Kennebec Valley Community College
- Type: Public community college
- Established: 1969; 57 years ago
- Parent institution: Maine Community College System
- President: Karen Normandin
- Location: Fairfield, Maine, U.S. 44°35′39″N 69°36′42″W﻿ / ﻿44.5942°N 69.6117°W
- Campus: 70 acres (28 ha); Rural;
- Sporting affiliations: USCAA
- Website: www.kvcc.me.edu

= Kennebec Valley Community College =

Public college in Fairfield and Hinckley, Maine, US

Kennebec Valley Community College is a public community college in Fairfield and Hinckley, Maine. It is one of the seven colleges in the Maine Community College System.

==Overview==
The college was organized in 1969 by the 104th Maine Legislature and its first classes began in fall 1970, with 35 full-time and 131 part-time students.
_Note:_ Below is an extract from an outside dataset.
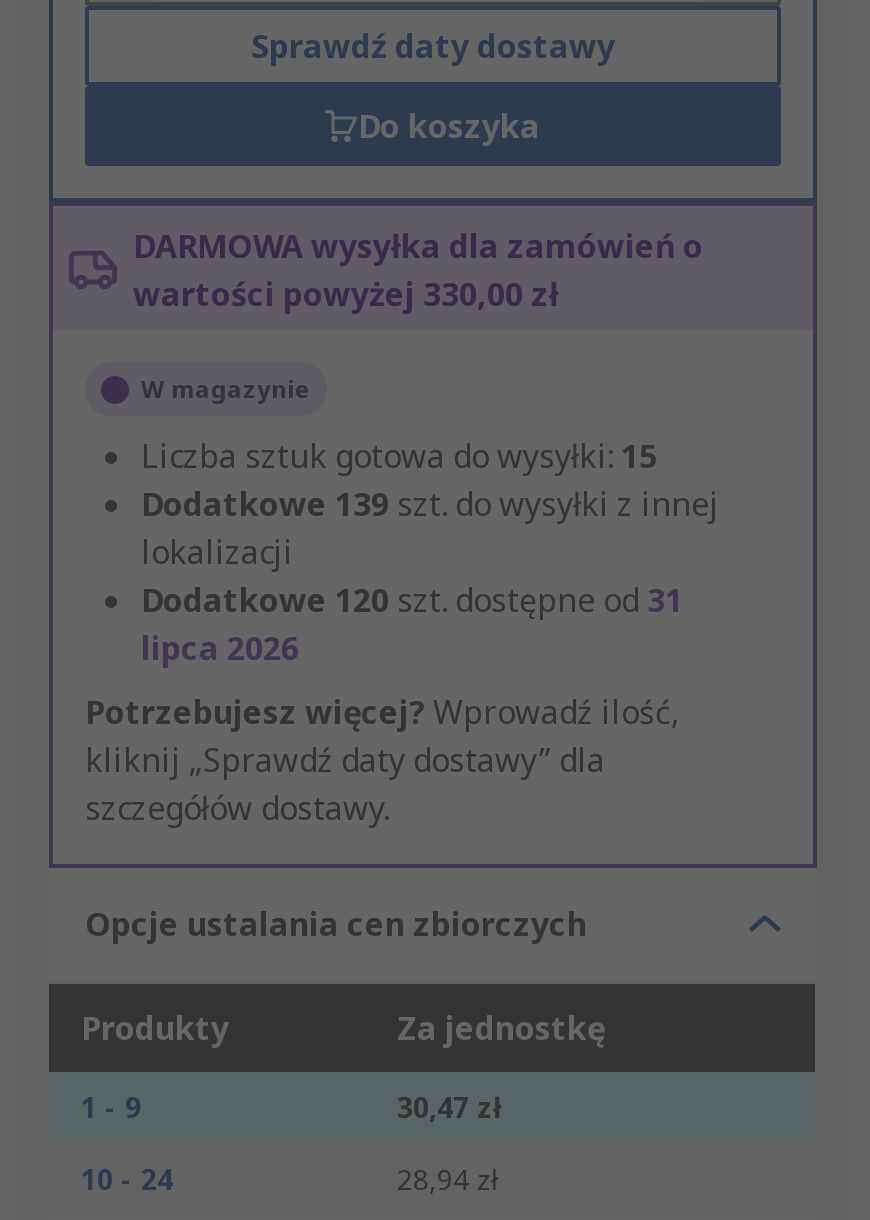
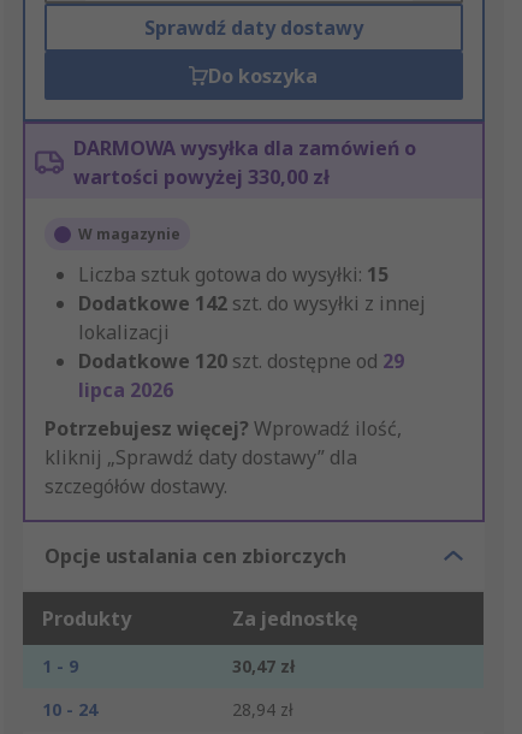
[141,483,719,527] Dodatkowe 139 szt. do wysyłki z innej -> [78,291,426,317] Dodatkowe 142 szt. do wysyłki z innej
[141,579,683,623] Dodatkowe 120 szt. dostępne od 31 -> [78,348,404,375] Dodatkowe 120 szt. dostępne od 29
Since then, it has undergone many changes and has grown to an enrollment of approximately 2,500 full and part-time students enrolled in credit courses for the fall semester in 2012. In addition, the college offers a comprehensive schedule of continuing education courses as well as business and industry outreach programs. The college is accredited by the New England Commission of Higher Education and offers more than 30 degree, diploma and certificate programs.

In 2021 the college held a virtual commencement for 482 students due to the COVID-19 pandemic.

In 2024 the college announced that in 2025 they would begin offering limited student housing at a nearby hotel.